Die Bibel mit dem Blocksatz

21.09.2017 09:00:00
Die Gutenberg-Bibel vereint gleiche Wortabstände mit dem Blocksatz. Wie hat der Erfinder des Buchdrucks das geschafft? Was wir von ihm lernen können, beschreiben wir in diesem Artikel.

Blocksatz und ein immer gleicher Wortabstand schließen sich aus. Eigentlich. Dass es auch anders geht, hat das erste gedruckte Buch der Welt bewiesen: die Gutenberg-Bibel. Johannes Gutenberg hat es geschafft, das Buch im Blocksatz zu setzen und gleichzeitig die Wortabstände gleich zu halten. Dazu griff er zu einem raffinierten Trick.

Die Gutenberg-Bibel

Noch heute ist die Gutenberg-Bibel ein Beleg der Kunst ihres Schöpfers Johannes Gutenberg.
Quelle: Wikimedia Commons
42 Zeilen pro Seite weist die Gutenberg-Bibel auf. Deswegen nennt man sie auch „B42“. Johannes Gutenberg fertigte sie in seiner Mainzer Werkstatt zwischen den Jahren 1452 und 1454.

Rund 180 Exemplare wurden hergestellt; 150 auf Papier und 30 auf Pergament. Die Gutenberg-Bibel wurde auf Latein mit handschriftlichem Charakter gedruckt und umfasst zwei Bände.

Der Satz

Die Gutenberg-Bibel hat einen Satzspiegel in einer Größe von rund 19,5 x 29 Zentimetern mit zwei Spalten. Gedruckt wurde im Blocksatz, allerdings ist der Wortabstand immer gleich. Das ergibt ein sehr harmonisches Gesamtbild, das noch heute Maßstäbe setzt.

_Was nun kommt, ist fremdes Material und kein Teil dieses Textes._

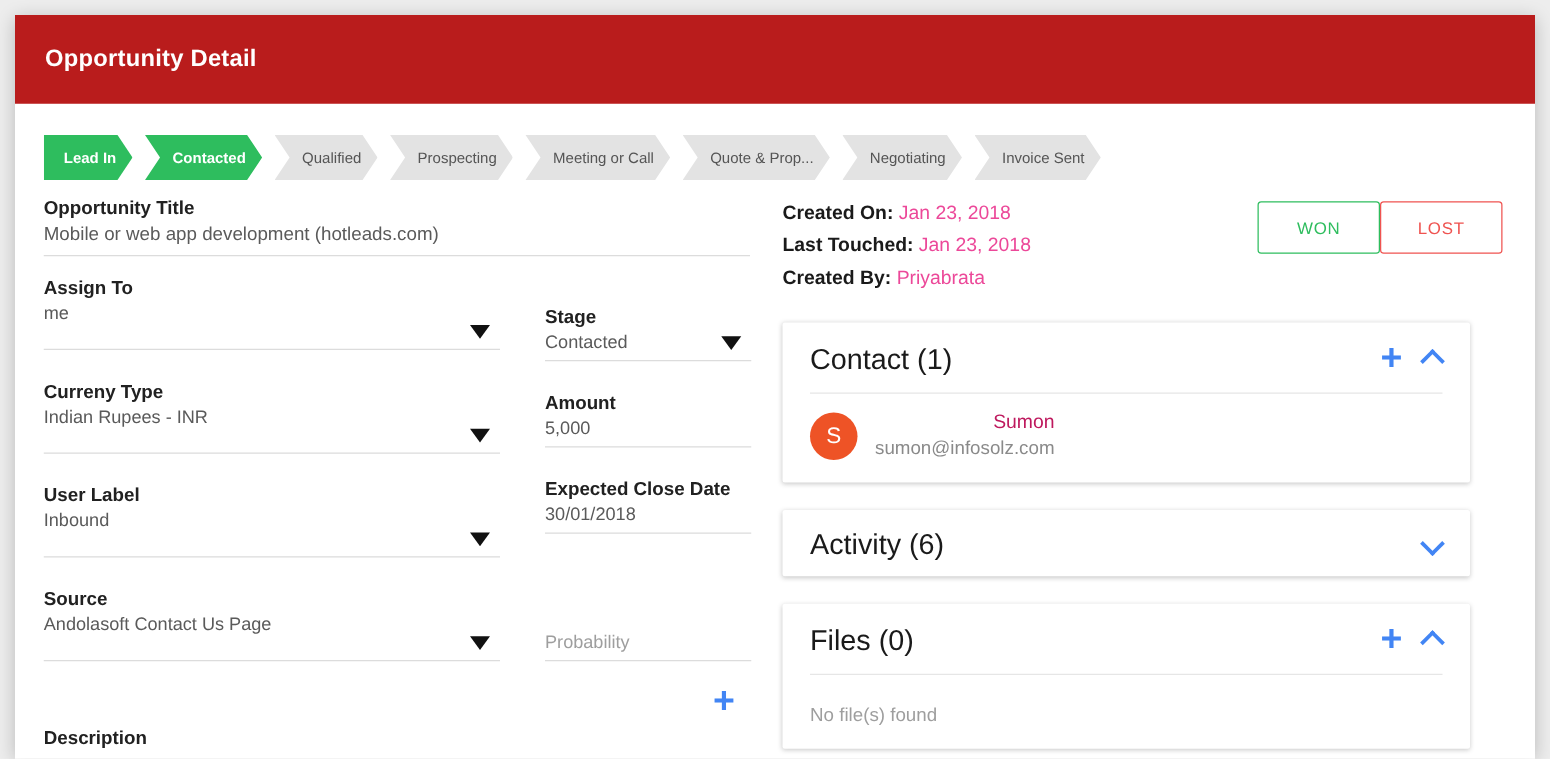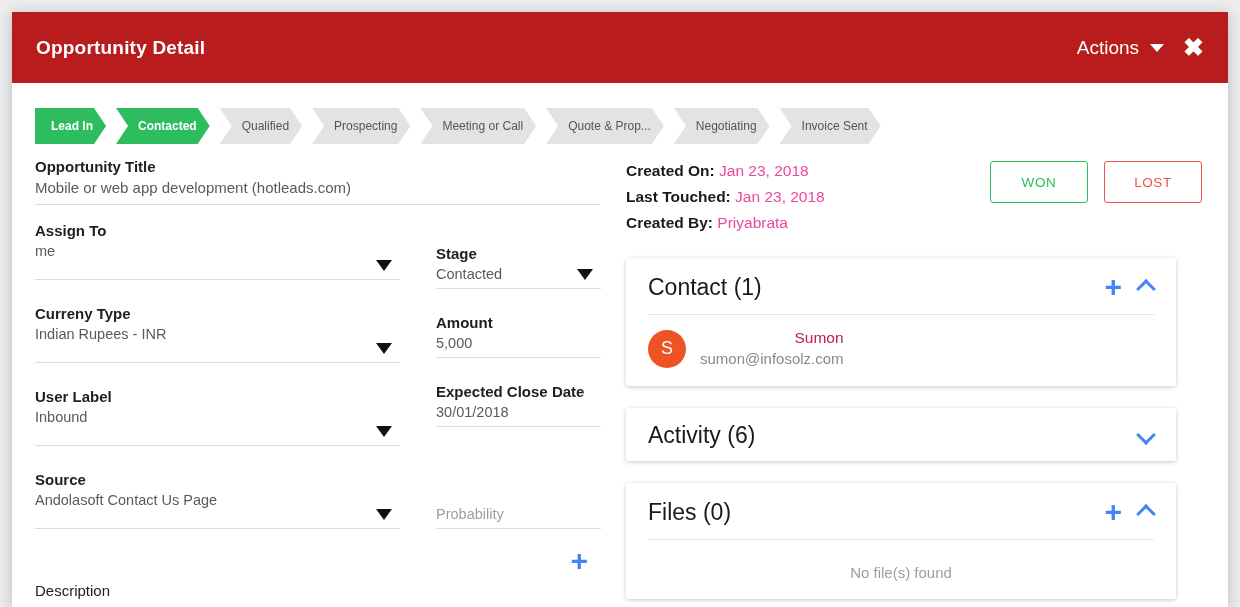"Actions" div.header-right { html: <div> <div> <span>Actions</span> <span></span> </div> <div>✖</div> </div> -> none }
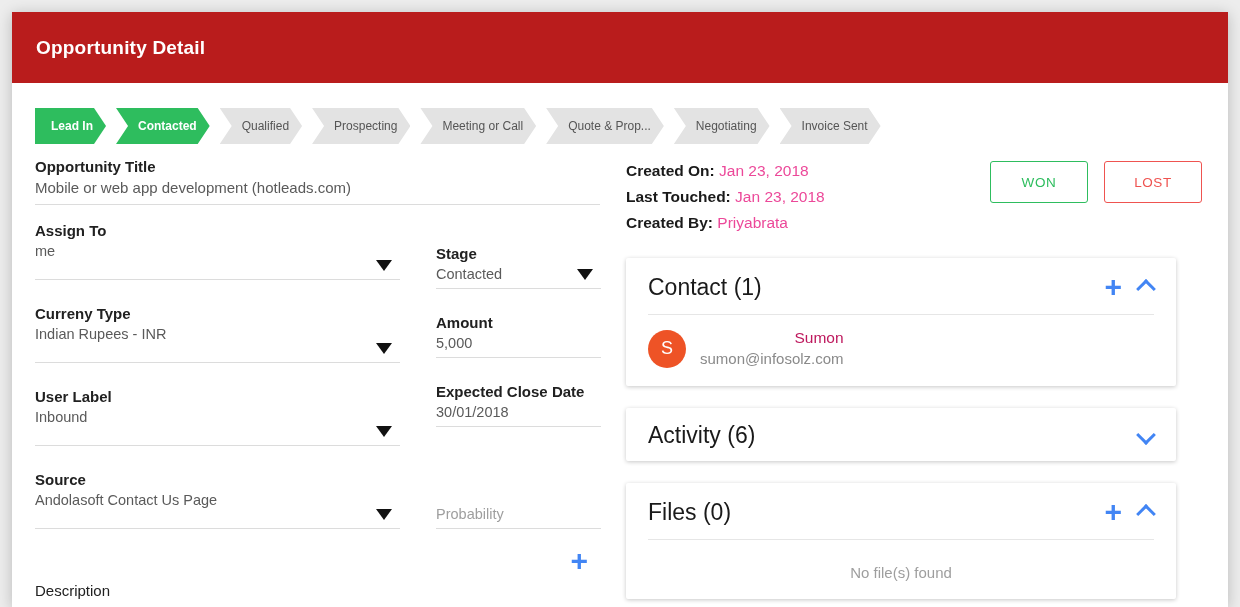"WON" .winlost { gap: 16px -> none }
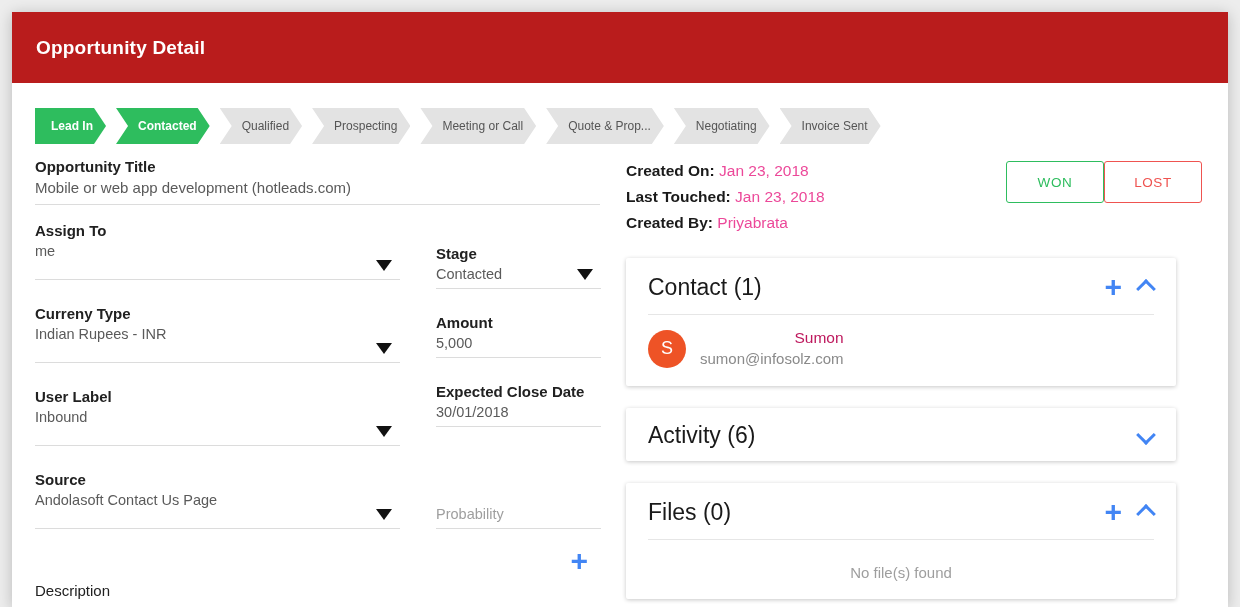"No file(s) found" .empty-text { text-align: center -> left }
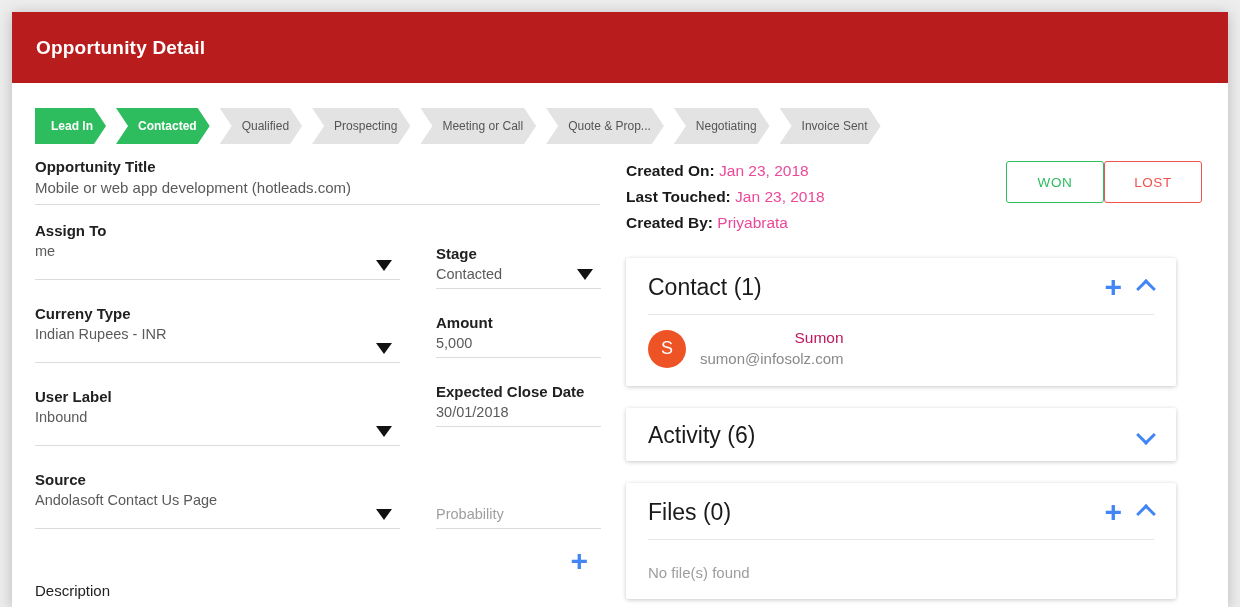"Description" .description-label { font-weight: normal -> bold }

Sein raffinierter Trick: Gutenberg verwendete unterschiedlich breite Lettern, Ligaturen und Abkürzungszeichen. Das „e“ beispielsweise gibt es in 20 verschiedenen Breiten. Insgesamt kamen beim Satz 290 Varianten zum Einsatz: 47 Großbuchstaben, 63 Kleinbuchstaben, 92 Abkürzungszeichen, 83 Ligaturen und 5 Interpunktionszeichen.

Unregelmäßigkeiten

Einige wenige Seiten fallen bei der Gutenberg-Bibel aus der Rolle: 16 Seiten weisen nur 40 Zeilen auf, eine Seite 41 Zeilen. Allerdings ist die Erklärung einfach: Es wurden jeweils Durchschüsse entfernt, um wertvolles Papier und Pergament zu sparen.

Wenige Seiten erhalten rote Auszeichnungen. Allerdings war der Arbeitsaufwand zu hoch, so dass es bei dem Versuch geblieben ist. Er ist jedoch ein Beleg dafür, dass Johannes Gutenberg konstant daran arbeitete, das Druckverfahren weiterzuentwickeln.

Herstellung

Johannes Gutenberg (ca. 1400 - 1468)
Quelle: Wikimedia Commons
Es gibt keine gesicherten Erkenntnisse, wie genau die Gutenberg-Bibel hergestellt wurde, doch über mehrere Quellen können Rückschlüsse gezogen werden.

Am Anfang haben vermutlich vier Setzer, später zwei mehr an der Herstellung gearbeitet, für die zwei „Druckmaschinen“ verwendet wurden. Insgesamt wurde zwei Jahre gedruckt, die Nachbearbeitung hat jedoch weitere Zeit in Anspruch genommen.

Vermutlich wurde die Druckphase im August 1456 abgeschlossen – und mit ihr der Blocksatz mit variablen Buchstabenbreiten.

Fazit

Gutenberg war es nicht nur wichtig, die Bibel zu drucken, zu vervielfältigen und so vielen Menschen Zugang zu ihr zu gewähren. Er wollte außerdem ein möglichst harmonisches Gesamtbild schaffen.

Die Bibel sollte zudem so gedruckt werden, dass sie im dämmerigen Licht einer Kirche gut gelesen werden kann. Das Orientieren an den Bedürfnissen des Lesers sollte Gestaltern bis heute ein wichtiges Anliegen sein. Auch in dieser Hinsicht war Johannes Gutenberg ein Vorbild.